Pretrain facebook/wav2vec2-base

Hello everyone!

I want to additionally pretrain facebook/wav2vec2-base on my custom data.

Currently I’m trying to use this script.

I’m running it with the next arguments (I edited the code a bit to use my personal datasets, so I omit the dataset related args):

accelerate launch \
    --audio_column_name="path" \
    --min_duration_in_seconds=0.0 \
    --max_duration_in_seconds=20.0 \
	--model_name_or_path="facebook/wav2vec2-base" \
	--output_dir="./wav2vec2-pretrained-demo" \
	--max_train_steps="200000" \
	--num_warmup_steps="32000" \
	--gradient_accumulation_steps="4" \
	--learning_rate="0.001" \
	--weight_decay="0.01" \
	--max_duration_in_seconds="20.0" \
	--min_duration_in_seconds="2.0" \
	--logging_steps="1" \
	--saving_steps="10000" \
	--per_device_train_batch_size="8" \
	--per_device_eval_batch_size="8" \
	--adam_beta1="0.9" \
	--adam_beta2="0.98" \
	--adam_epsilon="1e-06" \
	--gradient_checkpointing \

And I’m getting the next error:

ValueError: PreTraining is only supported for ``config.do_stable_layer_norm=True`` and ``config.feat_extract_norm='layer'

Please tell me, where can I find the code to pretrain the model from facebook/wav2vec2-base checkpoint?

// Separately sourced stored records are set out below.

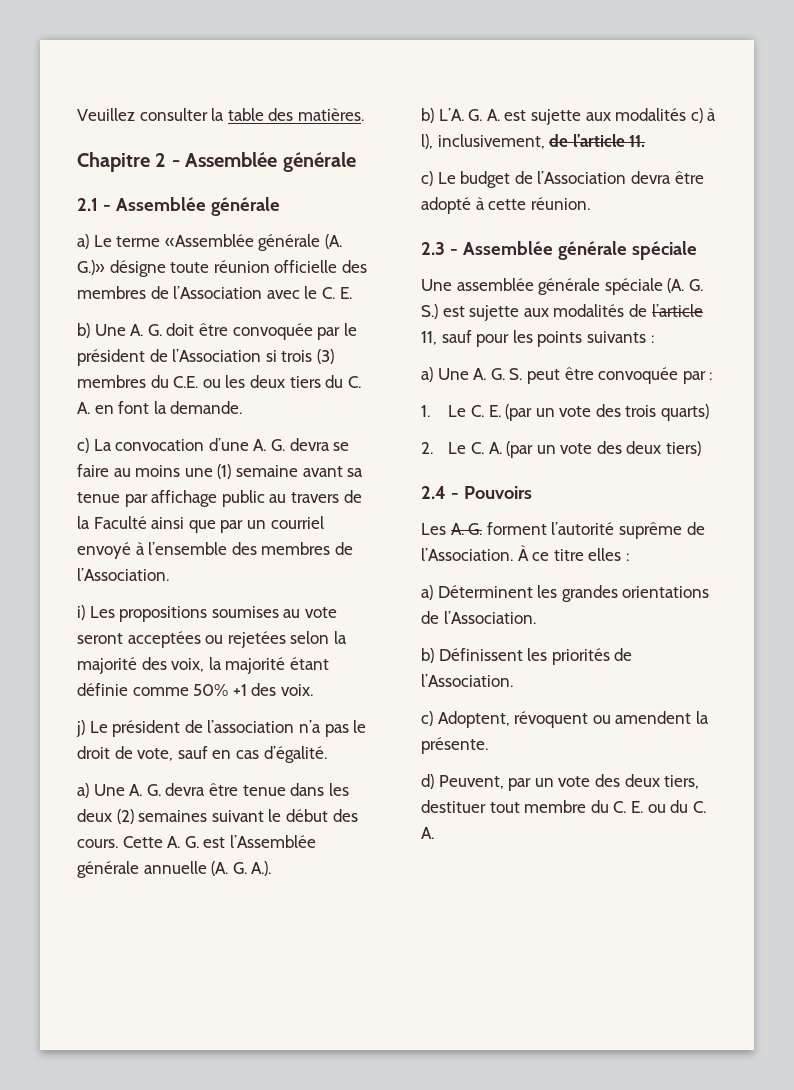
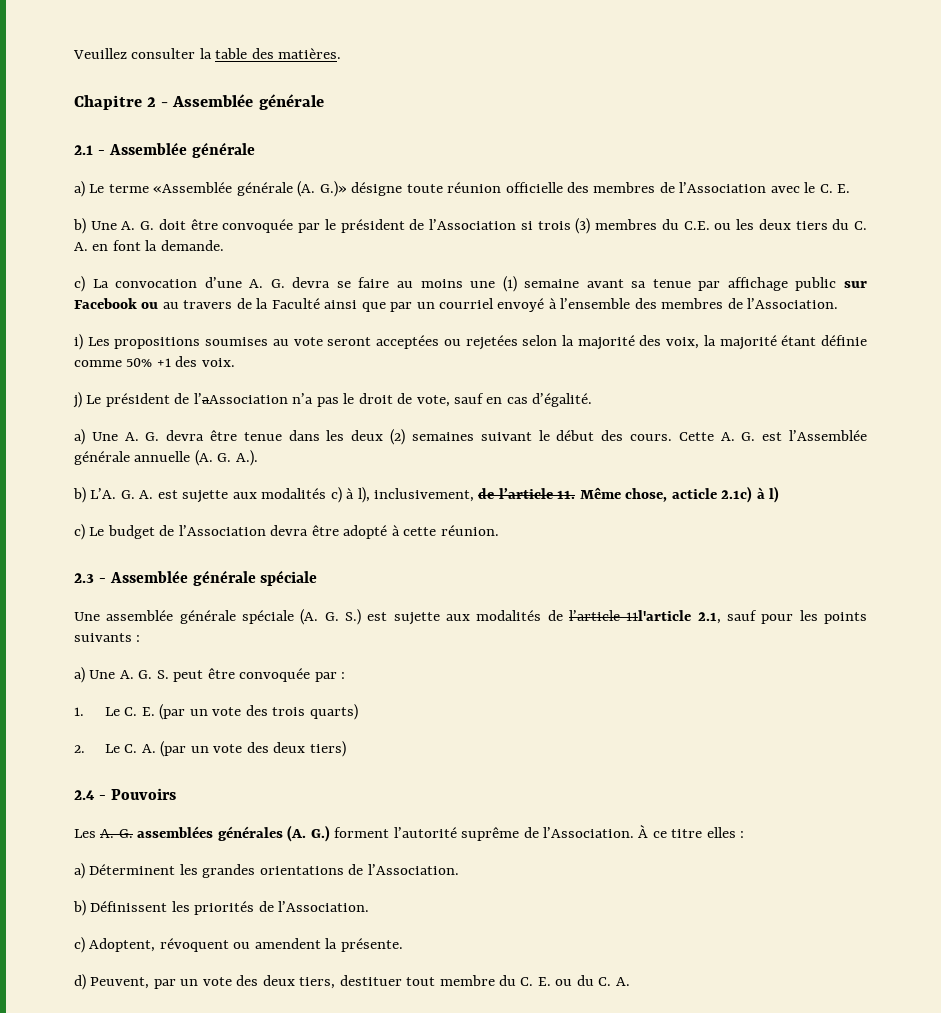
- c) La convocation d’une A. G. devra se faire au moins une (1) semaine avant sa tenue par affichage public au travers de la Faculté ainsi que par un courriel envoyé à l’ensemble des membres de l’Association.
+ c) La convocation d’une A. G. devra se faire au moins une (1) semaine avant sa tenue par affichage public sur Facebook ou au travers de la Faculté ainsi que par un courriel envoyé à l’ensemble des membres de l’Association.
- j) Le président de l’association n’a pas le droit de vote, sauf en cas d’égalité.
+ j) Le président de l’aAssociation n’a pas le droit de vote, sauf en cas d’égalité.
- b) L’A. G. A. est sujette aux modalités c) à l), inclusivement, de l’article 11.
+ b) L’A. G. A. est sujette aux modalités c) à l), inclusivement, de l’article 11. Même chose, acticle 2.1c) à l)
- Une assemblée générale spéciale (A. G. S.) est sujette aux modalités de l’article 11, sauf pour les points suivants :
+ Une assemblée générale spéciale (A. G. S.) est sujette aux modalités de l’article 11l'article 2.1, sauf pour les points suivants :
- Les A. G. forment l’autorité suprême de l’Association.
+ Les A. G. assemblées générales (A. G.) forment l’autorité suprême de l’Association.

CC @patrickvonplaten @anton-l

Hey @ifedorov,

Yeah sadly we currently don’t allow pretraining the do_stable_layer_norm=False config. Could you instead pretrain the model using the base config: patrickvonplaten/wav2vec2-base-v2 · Hugging Face

Hi @patrickvonplaten — I have run into the same issue as OP, and just wanted to clarify something.

I see that in patrickvonplaten/wav2vec2-base-v2 at main there is no pytorch_model.bin (unlike facebook/wav2vec2-base at main).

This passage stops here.